- Data to use -
══════════════════════════════
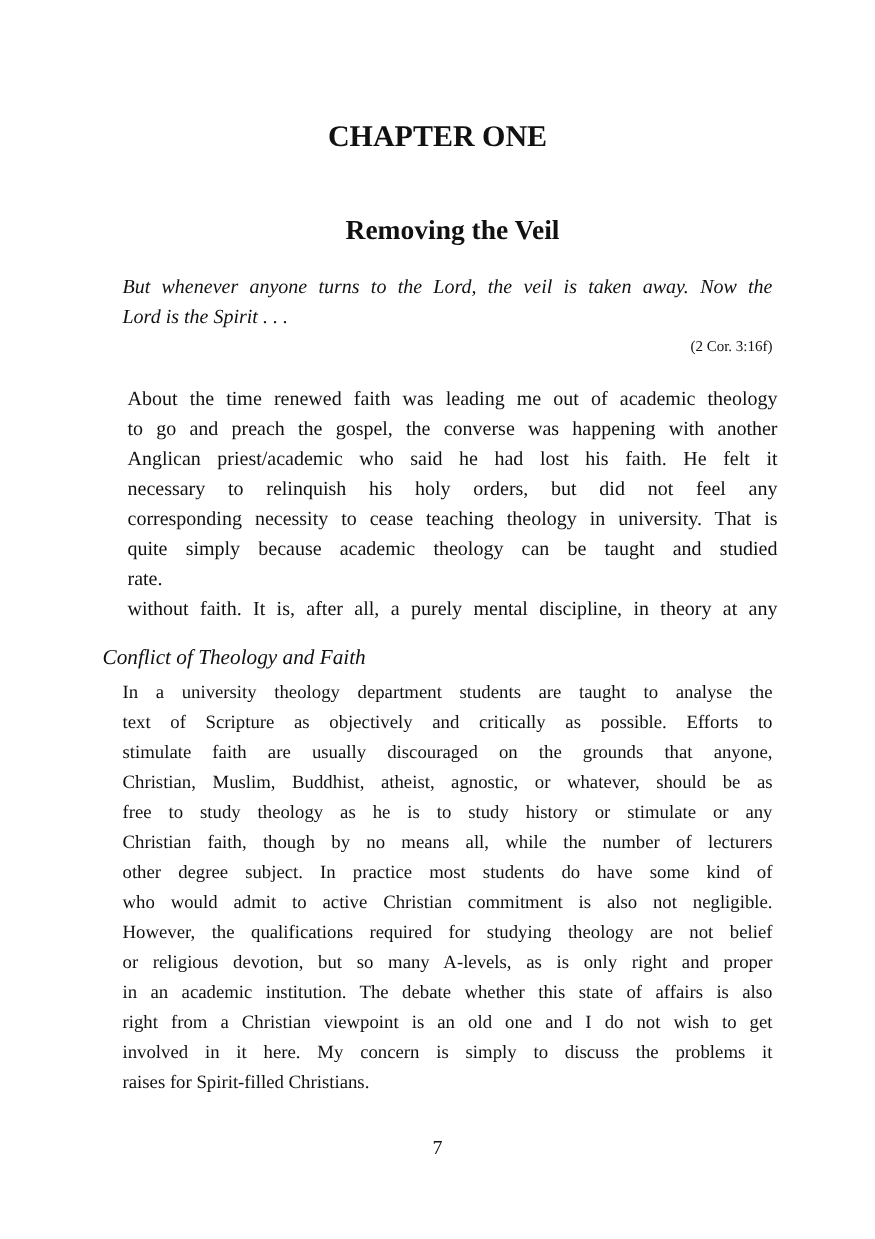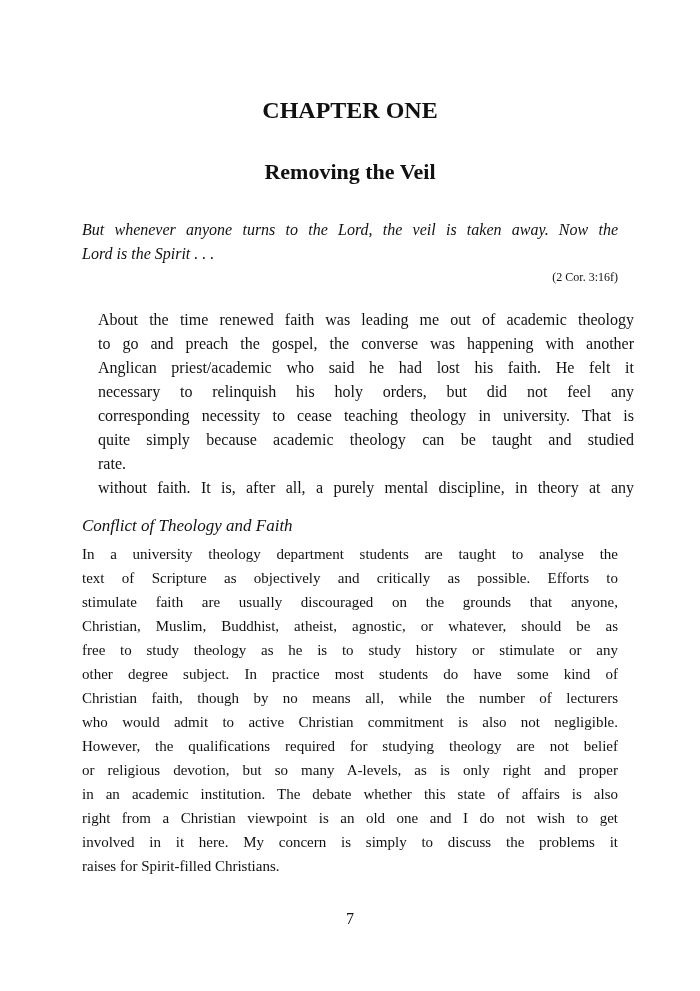"Removing the Veil" .chapter-subtitle { margin: 0 -> 12px }
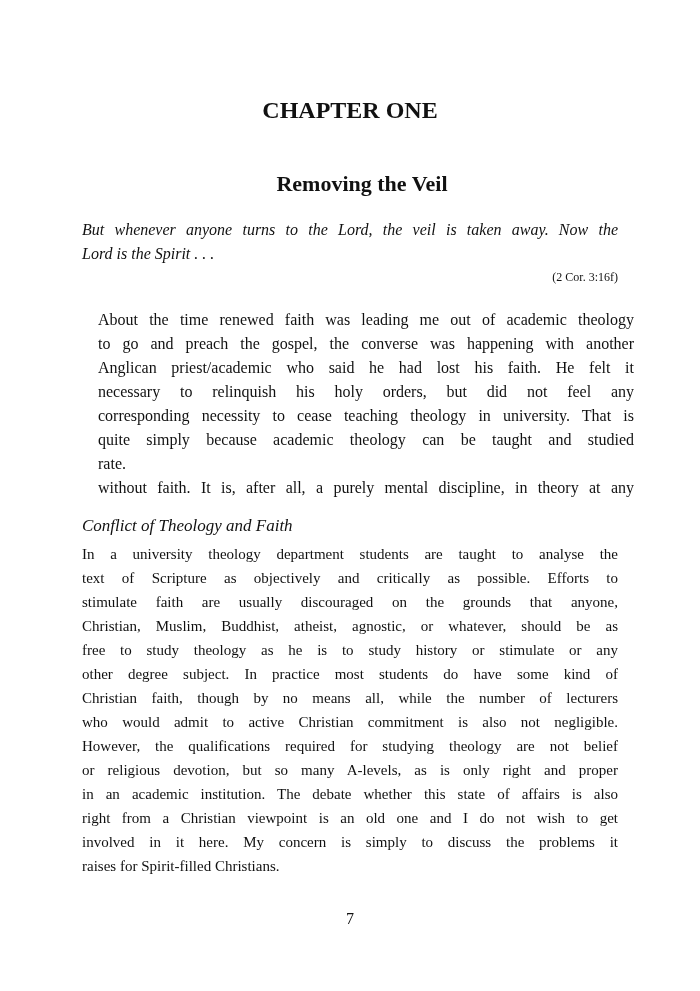"But whenever anyone turns to" .line { margin-left: none -> 16px }
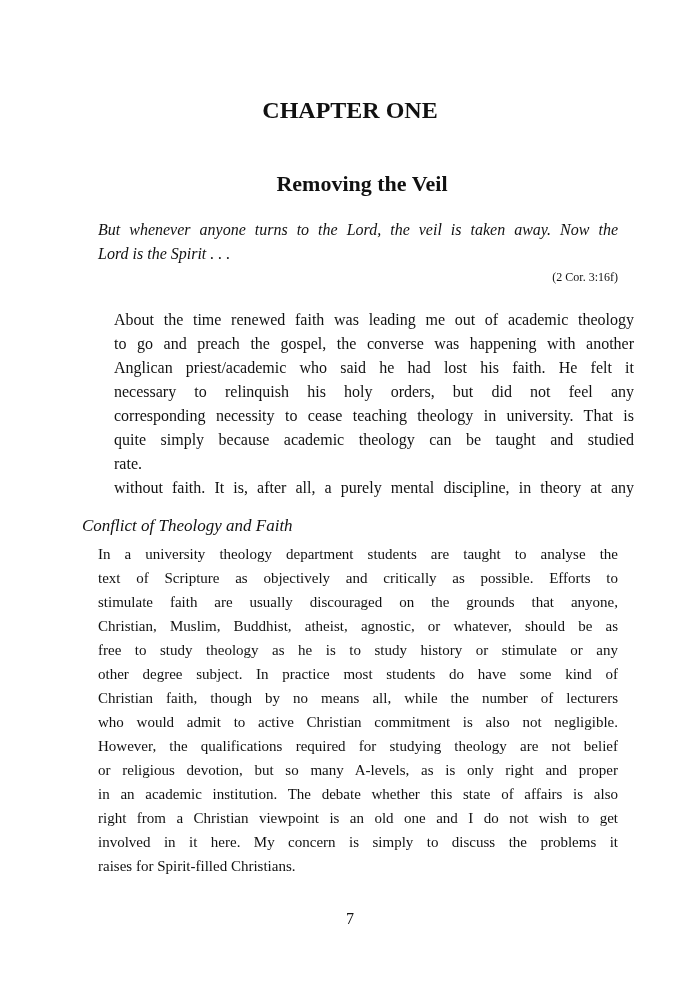"About the time renewed faith" .para1 { left: 16px -> 4px }
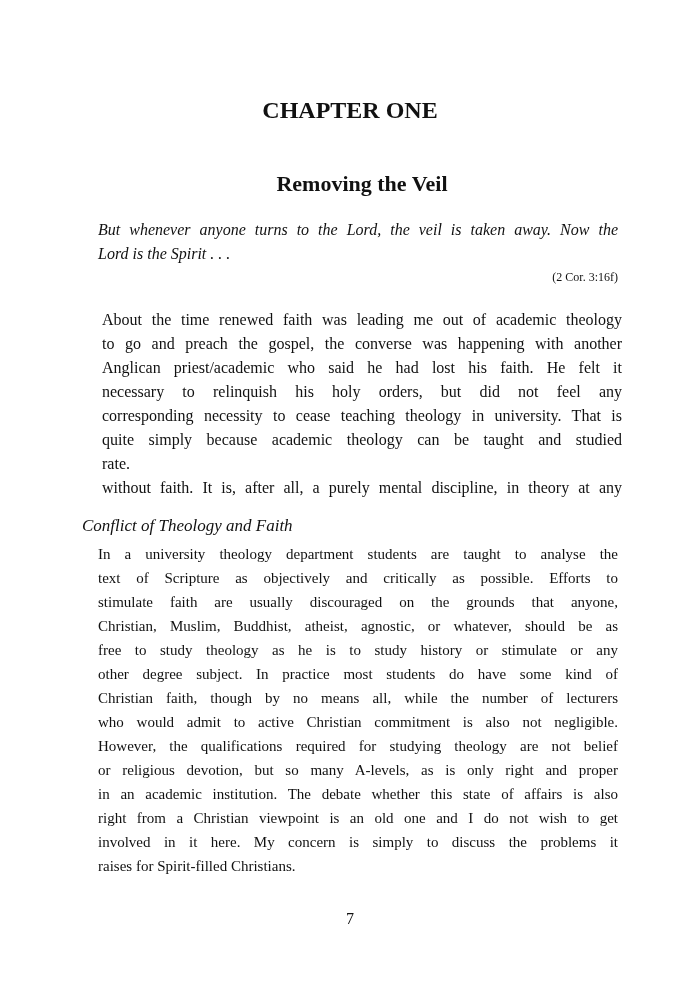"other degree subject. In practice" span.line { order: before "Christian faith, though by no" -> after "Christian faith, though by no" }
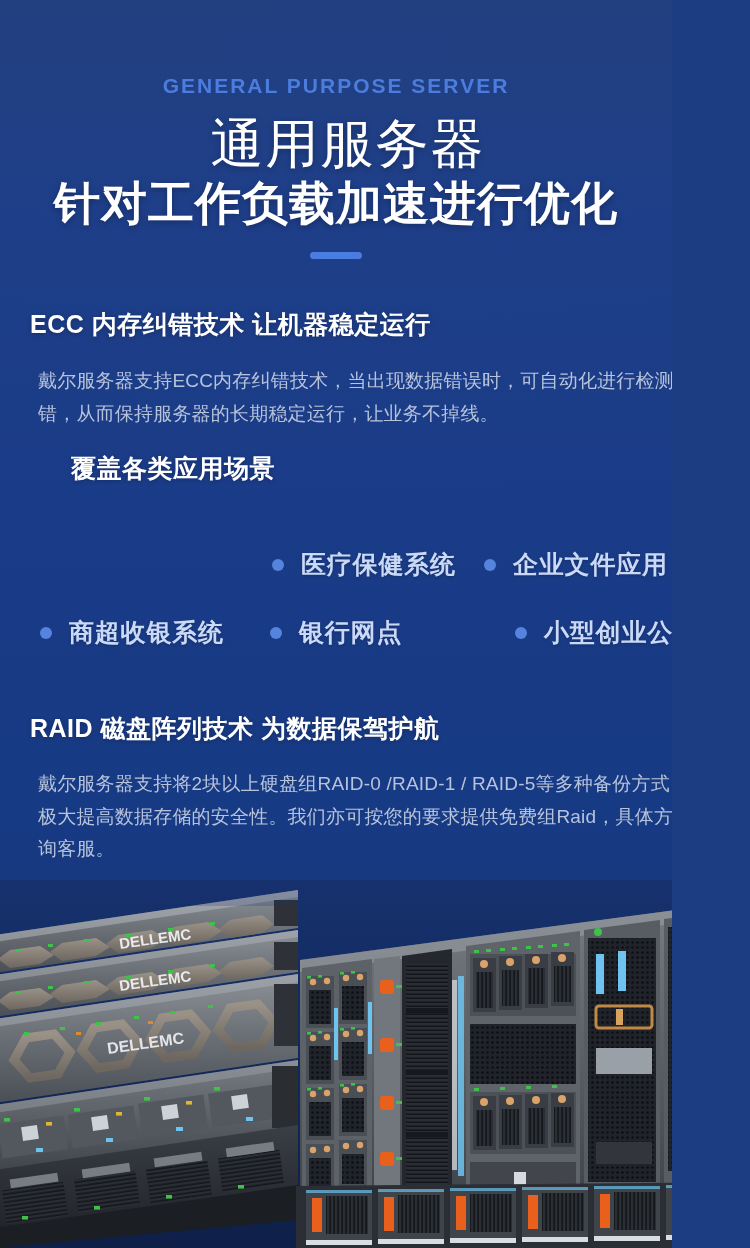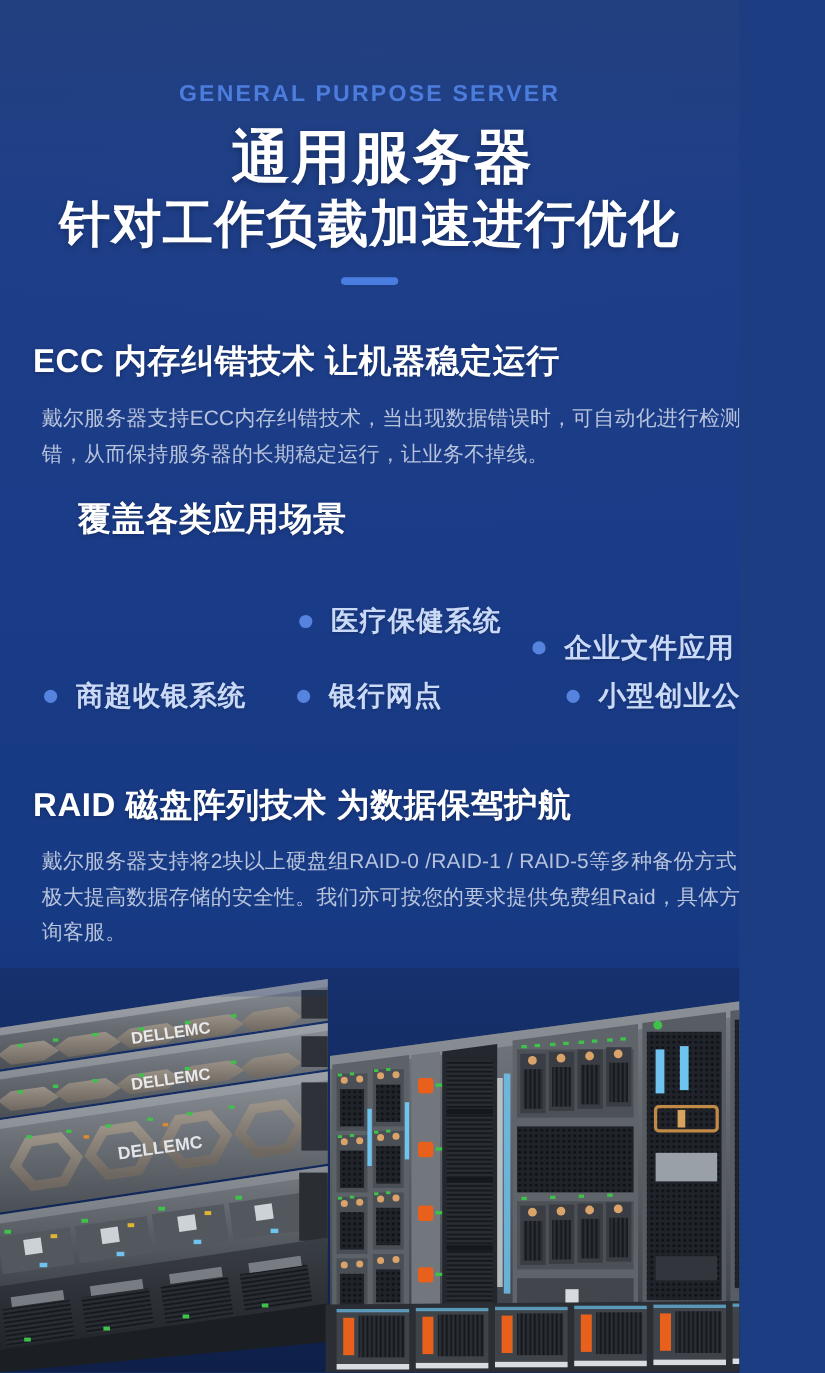"通用服务器" .h1 { font-weight: bold -> normal }
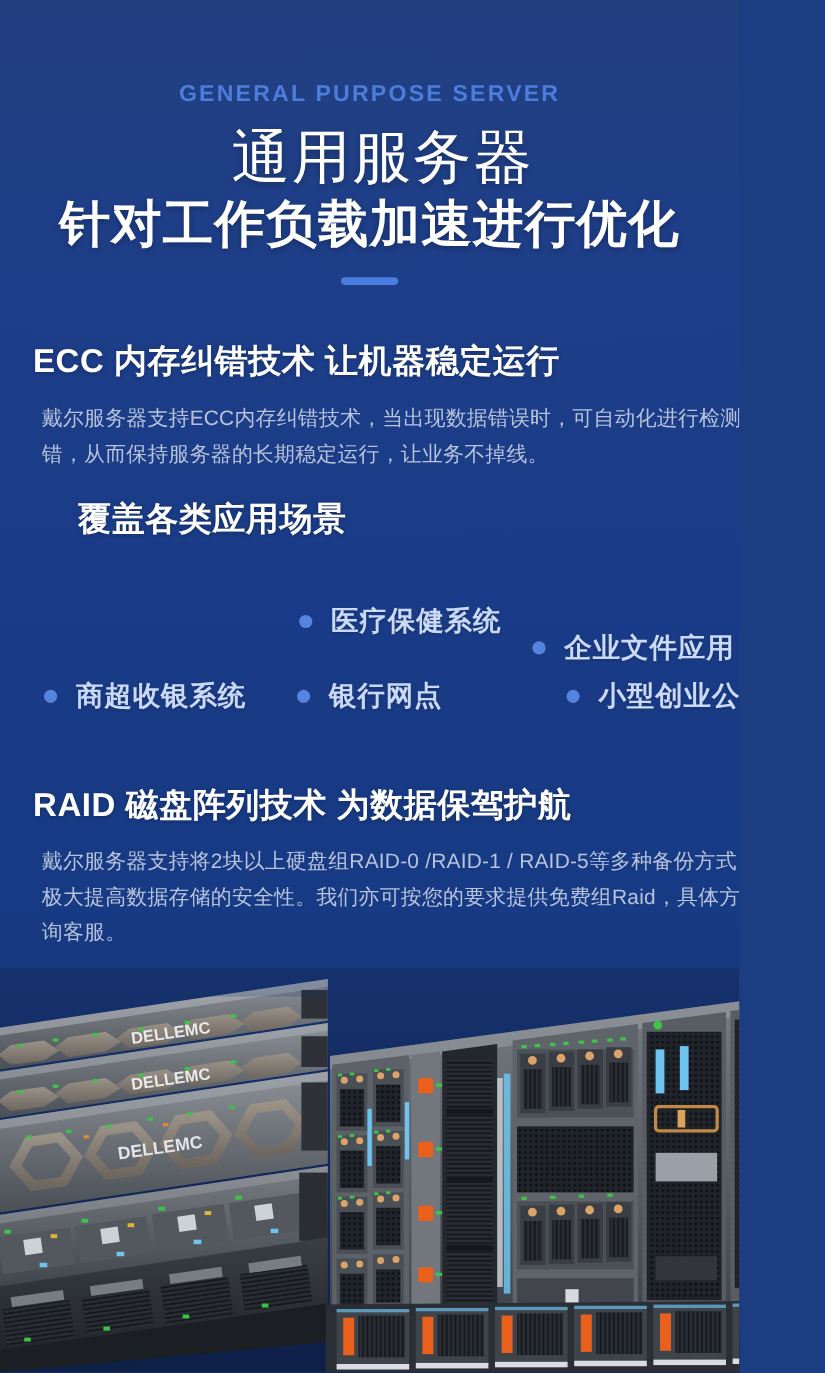"ECC 内存纠错技术 让机器稳定运行" .sec-title { font-size: 30px -> 25px }
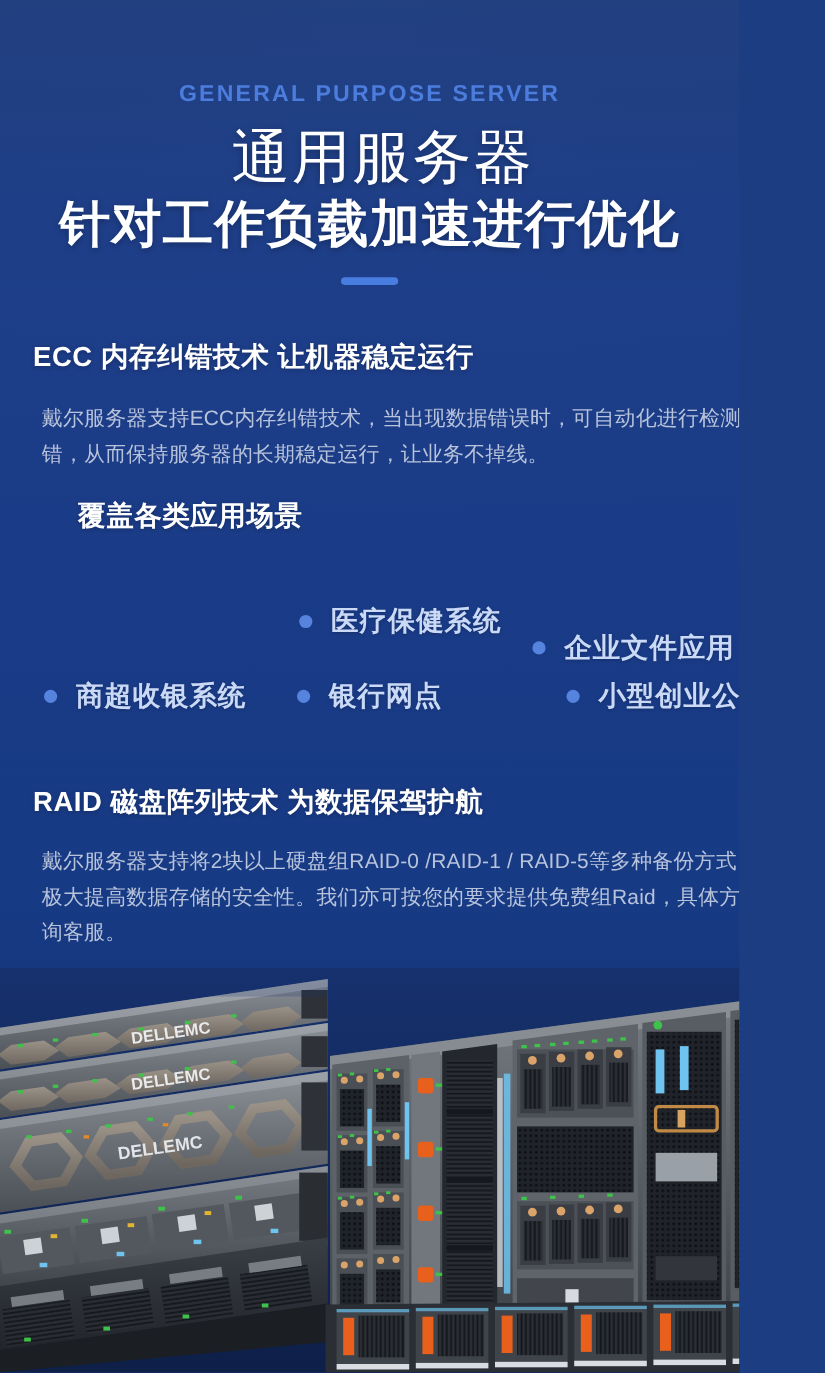"企业文件应用" div.bi { margin-top: 24px -> none }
══════════════════════════════
With the pictures excluded, the line containing "whenever anyone turns" and every line after it through the end of the data above are to be transcribed exactly, and nothing more.

- Response to this exercise -
"But whenever anyone turns to" .line { margin-left: none -> 16px }
"About the time renewed faith" .para1 { left: 16px -> 4px }
"other degree subject. In practice" span.line { order: before "Christian faith, though by no" -> after "Christian faith, though by no" }
"通用服务器" .h1 { font-weight: bold -> normal }
"ECC 内存纠错技术 让机器稳定运行" .sec-title { font-size: 30px -> 25px }
"企业文件应用" div.bi { margin-top: 24px -> none }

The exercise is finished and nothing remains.